I'll start by saying what we have in place currently:

  • On site file server (Mac OS X Server) that is used by GFX designers and they have a working 1TB of data.
  • Offsite server with 2TB available storage (Centos 6)
  • Mac OS X server rsync data to offsite server every 6 hours (rsync -avz --delete --progress -e ssh ...)
  • Mac OS X server does full data backup to LTO 4 tape on a 10 day recycle (Mon-Fri for 2 weeks)
  • rsync pushes about 60GB of file changes a day.

The problem:

  • The onsite tape backup is failing as 1TB of graphics files don't compress well to fit onto a 800GB LTO4 tape.
  • Backup is incredibly slow doing a full backup.
  • Pain in the backside getting people to remember to change the tape. Often gets forgotten
  • etc

The quick solution:

  • Buy LTO5 Drive and tapes. However this has been turned down because of the cost...

What I would like:

  • Something that works in the same way rysnc works.
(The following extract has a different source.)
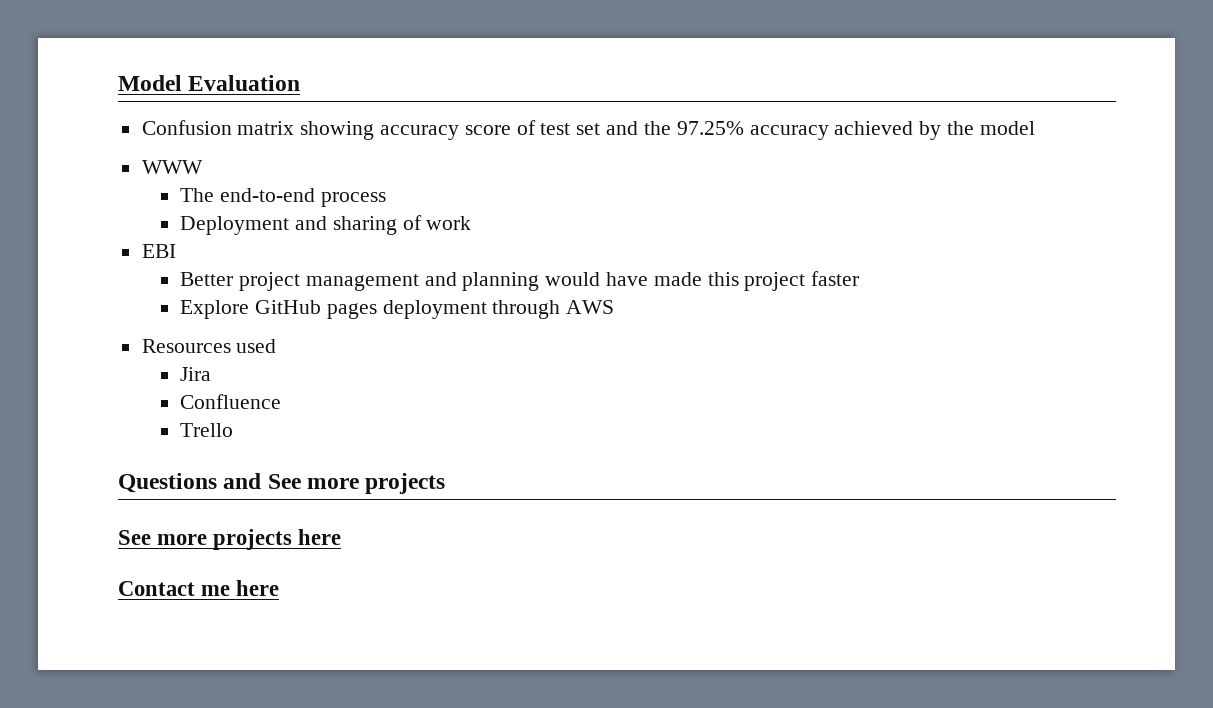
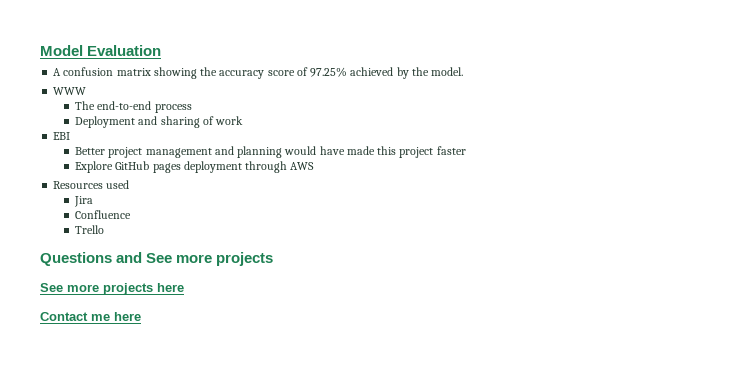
[141,120,232,135] Confusion -> [53,67,114,76] A confusion
(375, 130) none -> [200,67,218,76] the
[540,121,829,140] test set and the 97.25% accuracy -> [310,67,348,77] 97.25%
[979,121,1035,135] model -> [431,67,464,76] model.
Only changed data is sent over the wire and can be scheduled to run multiple times during the day. Data that is sent is compressed and sent over SSH.
  • Something that keeps a 14day retention but doesn't keep duplicate data
  • So as an example if I have 1TB of working data and 60GB of changes are made each day then I expect around 1.84TB of data to be stored on the offsite server.
  • To work with the Mac OS X server and Centos 6 server.
  • Not cost an arm and a leg. Must be a cheaper solution than buying an LTO5 drive with tapes (around £1500).
  • Be able to be setup to run autonomously.
  • Have some sort of control panel that will allow an admin to easily restore a file/folder.

Any recommendations?

  • Maybe you can configure sparkleshare.org to do exactly what you want. But I don't know it well enough. Commented Jan 5, 2012 at 13:00
  • I've had to deal with convincing management on purchasing a new backup system. The key is to not focus on the cost of the new system. Instead, focus on the efficiency and reliability. These are the critical aspects when determining a data restoration system. The more complicated the process, the more prone to have bad backups to restore from.
    – Justin
    Commented Jan 5, 2012 at 21:34

5 Answers 5


Try rsnapshot (rsnapshot.org). It does exactly what you're after: it's in the RPMForge yum repos (so is packaged for CentOS), operates over rsync via SSH, and keeps a configurable number of incremental backups.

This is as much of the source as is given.